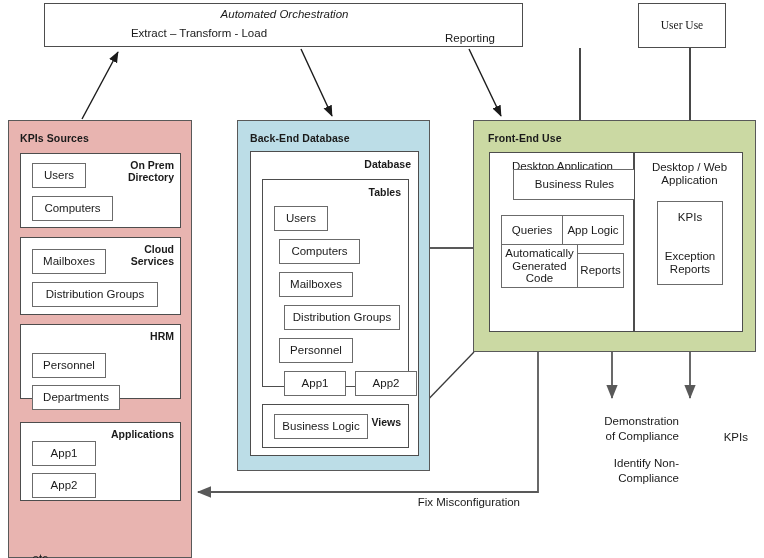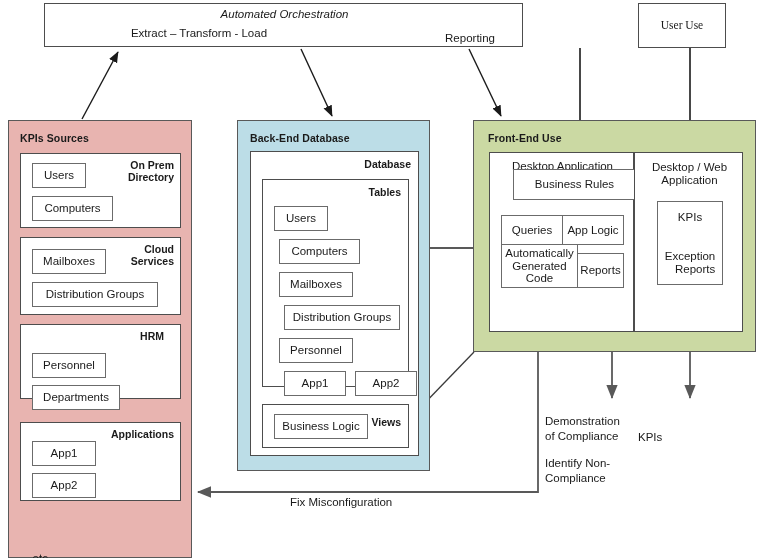--- a/index.html
+++ b/index.html
@@ -12,21 +12,21 @@
   .box{position:absolute;box-sizing:border-box;background:#ffffff;border:1.5px solid #4d4d4d;}
   .panel{position:absolute;box-sizing:border-box;border:1.5px solid #595959;}
   .lbl{position:absolute;box-sizing:border-box;display:flex;align-items:center;justify-content:center;
        text-align:center;line-height:1.15;}
   .ctr{display:flex;align-items:center;justify-content:center;text-align:center;line-height:1.15;}
   .panel-title{position:absolute;font-weight:bold;font-size:10.5px;letter-spacing:.1px;}
   .grp-title{position:absolute;font-weight:bold;font-size:10.5px;text-align:right;line-height:1.15;}
   .leaf{position:absolute;box-sizing:border-box;background:#fff;border:1.5px solid #6b6b6b;
         display:flex;align-items:center;justify-content:center;font-size:11.5px;text-align:center;line-height:1.1;}
   svg.ov{position:absolute;left:0;top:0;width:764px;height:558px;overflow:visible;pointer-events:none;}
-  .ft{position:absolute;font-size:11.5px;text-align:left;line-height:1.3;}
+  .ft{position:absolute;font-size:11.5px;text-align:right;line-height:1.3;}
   .italic{font-style:italic;}
 </style>
 </head>
 <body>
 
 <div id="stage">
 
   <svg class="ov">
     <defs>
       <marker id="ah" markerWidth="9" markerHeight="9" refX="7.4" refY="3.2" orient="auto" markerUnits="strokeWidth">
@@ -79,21 +79,21 @@
     </div>
 
     <div class="box" style="left:11px;top:116px;width:161px;height:78px;">
       <div class="grp-title" style="right:6px;top:5px;white-space:pre-line;">Cloud
 Services</div>
       <div class="leaf" style="left:11px;top:11px;width:74px;height:25px;">Mailboxes</div>
       <div class="leaf" style="left:11px;top:44px;width:126px;height:25px;">Distribution Groups</div>
     </div>
 
     <div class="box" style="left:11px;top:203px;width:161px;height:75px;">
-      <div class="grp-title" style="right:16px;top:5px;white-space:pre-line;padding-left:44px;">HRM</div>
+      <div class="grp-title" style="right:6px;top:5px;white-space:pre-line;padding-left:44px;">HRM</div>
       <div class="leaf" style="left:11px;top:28px;width:74px;height:25px;">Personnel</div>
       <div class="leaf" style="left:11px;top:60px;width:88px;height:25px;">Departments</div>
     </div>
 
     <div class="box" style="left:11px;top:301px;width:161px;height:79px;">
       <div class="grp-title" style="right:6px;top:5px;white-space:pre-line;">Applications</div>
       <div class="leaf" style="left:11px;top:18px;width:64px;height:25px;">App1</div>
       <div class="leaf" style="left:11px;top:50px;width:64px;height:25px;">App2</div>
     </div>
 
@@ -136,21 +136,21 @@
 Generated
 Code</div>
       <div class="leaf" style="left:87px;top:100px;width:47px;height:35px;">Reports</div>
     </div>
 
     <div class="box" style="left:160px;top:31px;width:109px;height:180px;">
       <div class="lbl" style="left:0;top:6px;width:109px;height:30px;font-size:11.5px;white-space:pre-line;">Desktop / Web
 Application</div>
       <div class="leaf" style="left:22px;top:48px;width:66px;height:84px;flex-direction:column;">
         <span style="display:block;">KPIs</span>
-        <span style="display:block;white-space:pre-line;margin-top:27px;text-align:right;">Exception
+        <span style="display:block;white-space:pre-line;margin-top:27px;">Exception
 Reports</span>
       </div>
     </div>
   </div>
 
   <div class="ft" style="left:545px;top:414px;width:134px;">
     <div style="white-space:pre-line;">Demonstration
 of Compliance</div>
     <div style="white-space:pre-line;margin-top:12px;">Identify Non-
 Compliance</div>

§ Activity: Your answer should consist of copies of the lines above that include the string "position".

§ Response to the exercise:
   .box{position:absolute;box-sizing:border-box;background:#ffffff;border:1.5px solid #4d4d4d;}
   .panel{position:absolute;box-sizing:border-box;border:1.5px solid #595959;}
   .lbl{position:absolute;box-sizing:border-box;display:flex;align-items:center;justify-content:center;
   .panel-title{position:absolute;font-weight:bold;font-size:10.5px;letter-spacing:.1px;}
   .grp-title{position:absolute;font-weight:bold;font-size:10.5px;text-align:right;line-height:1.15;}
   .leaf{position:absolute;box-sizing:border-box;background:#fff;border:1.5px solid #6b6b6b;
   svg.ov{position:absolute;left:0;top:0;width:764px;height:558px;overflow:visible;pointer-events:none;}
-  .ft{position:absolute;font-size:11.5px;text-align:left;line-height:1.3;}
+  .ft{position:absolute;font-size:11.5px;text-align:right;line-height:1.3;}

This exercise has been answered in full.